Our first .then didn't run, it didnt run any promise whatsoever, so nothing should have displayed.
Now unless 2nd .then is working the same as p.then() which I hope it doesnt because that will only create more confusions, I dont understand why will the 2nd .then run?.
I'm sorry again if my question or english bad but I'm really curious about this.

The .then function takes two functions as parameters, one which is called when the Promise resolves and one when it rejects. It returns a new Promise which gets resolved or rejected with whatever value the function which was executed returns (or throws). If no handler was executed, the Promise will just resolve or reject with the same value the Promise .then was called on.
In your example the first .then call only received one argument, and as the Promise rejects it won't be executed. Therefore the Promise it returns will also reject, and thus the second argument will be executed.
// some examples
Promise.resolve()
.then(called, notCalled);
Promise.reject()
.then(notCalled, called);
Promise.resolve(1)
.then(null, notCalled)
.then(it => it + 1, notCalled)
.then(called, notCalled);
Promise.reject(1)
.then(notCalled, null)
.then(notCalled, it => it + 1)
.then(called, notCalled);

A Promise can be in one of these states:
pending -> initial state, neither fulfilled nor rejected.
fulfilled -> the operation was completed successfully.
rejected -> the operation failed.
In your code sample, the promise is being rejected (since if value is a truthy condition).
The then method accepts two arguments:
p.then(onFulfilled[, onRejected]);
p.then(value => {
// fulfillment
}, reason => {
// rejection
});
Since the then is chainable, the reject get's fired on the second chained then which is the line of code:
x => console.log(x)
Hence, printing the value 19.

Looking at your questions on the two answers above (and also, perhaps the fact that you didn't selected either answer as correct), I wonder if you're still confused about this.
Here is an explanation based on stepping through your code:
p.then(x => {console.log(x*x); throw false})
.then(null, x => console.log(x))
Reading one token at a time:
p is a promise.
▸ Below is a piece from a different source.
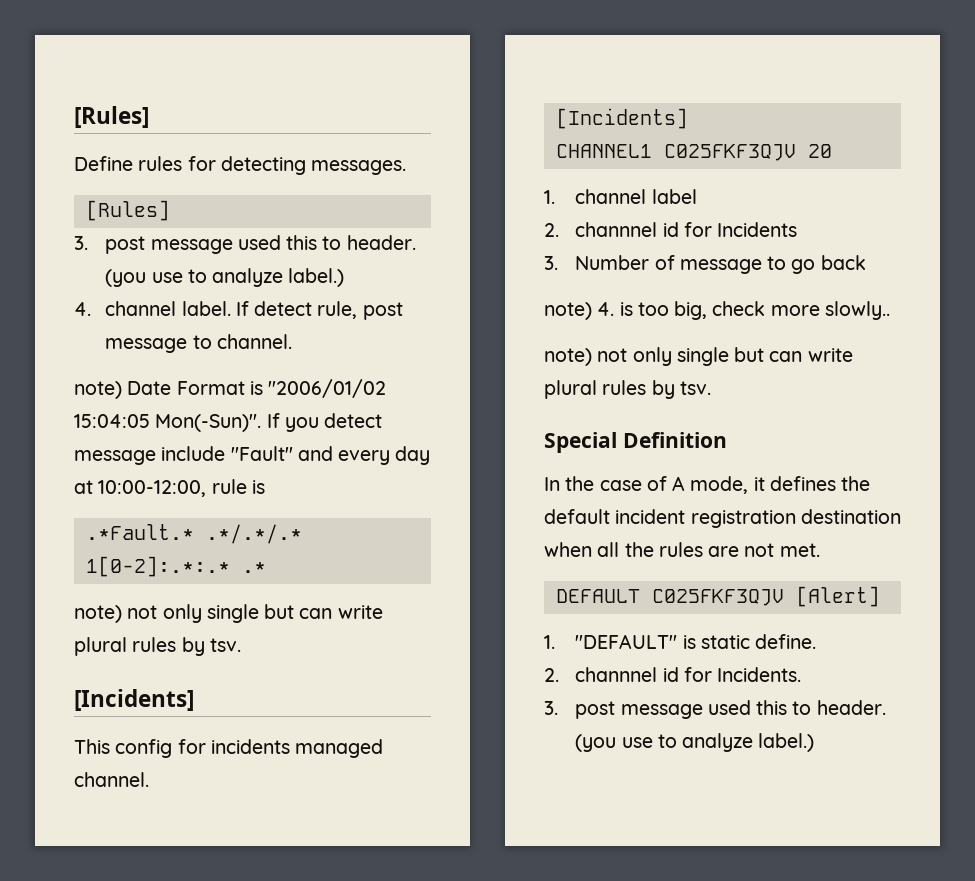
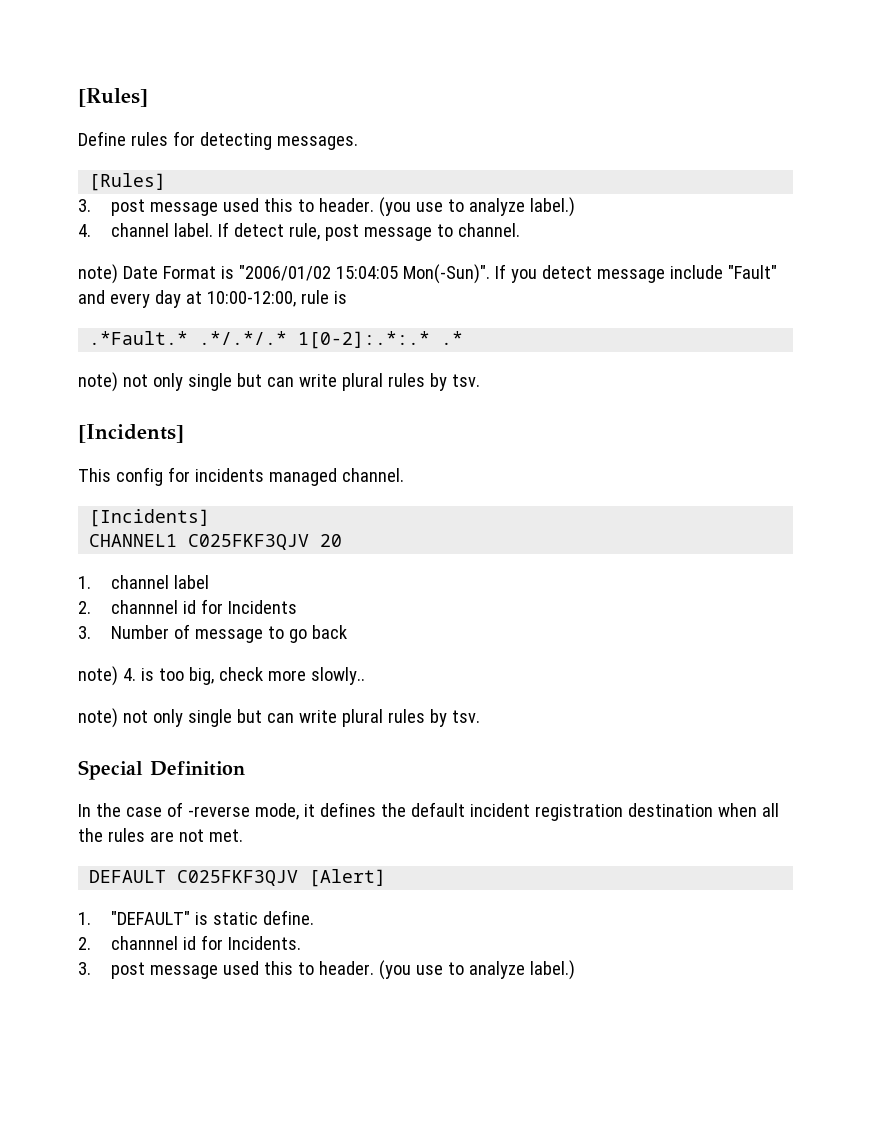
[672,476,686,491] A -> [187,806,250,817] -reverse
It has the code as you defined for p: let p = new Promise ...
We immediately call p's then function. This runs the code in p (since p has not yet been run -- promises only run once). Your code in p is a bit confusing because it defines value to be 19, but then it says if ( !value ) ... which means "if value has no value (i.e., is falsey)". In your cause value does have a value, 19. So that causes the else part to run, which says reject(value). This moves p from an "undetermined" state to a rejected state.
Back in your main code, the then clause (the first one), only has one argument. A then clause typically has two arguments, one for code to run if the promise resolves (succeeds), and one if it fails. In your case you only provided one argument to your first then call. Since p was rejected, JavaScript doesn't run the code in the first then, but (as you point out from your learning in bold) it does still return another promise.
Now that the promise from the first then has been determined, we invoke the chained (second) then. Jonas Wilms points out the key fact: If no handler was executed, the Promise will just resolve or reject with the same value the Promise .then was called on. So that means the second then gets the same result as the first then, rejected.
Since the second then has two arguments, JavaScript runs the second one (the one for the rejection case), which prints 19.

Related

Promise.race to keep evaluating until it gets a non-rejected promise?
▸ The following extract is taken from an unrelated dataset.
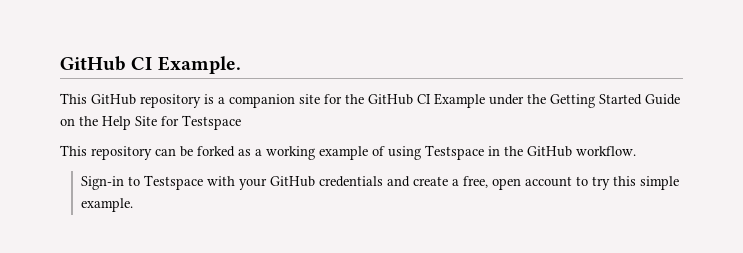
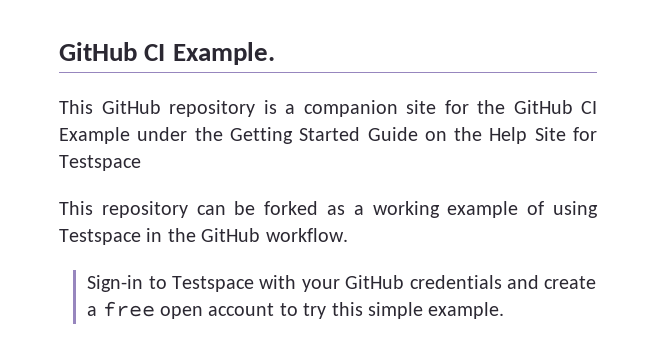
[462,176,488,188] free, -> [102,301,155,317] free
I race requests in my system and want to return whoever is the fastest. However, the fastest promise could also technically throw an error despite the slower promises being successful.
How can I race promises and keep evaluating if the fastest one was a reject?
const myPromises = [p1, p2, p3]
const winner = Promise.race(myPromises) // this fails if winning promise rejects
p1 wins but returns 500 so promise rejects
p2 comes in second with a 200, return p2
You want to use Promise.any() instead.
This will resolve when the first promise you pass it resolves and will ignore rejected promises unless all of them reject (none resolved).
So, if the first two in your example reject immediately, it will wait for the outcome of the third promise.
It sounds like Promise.any() does exactly what you want.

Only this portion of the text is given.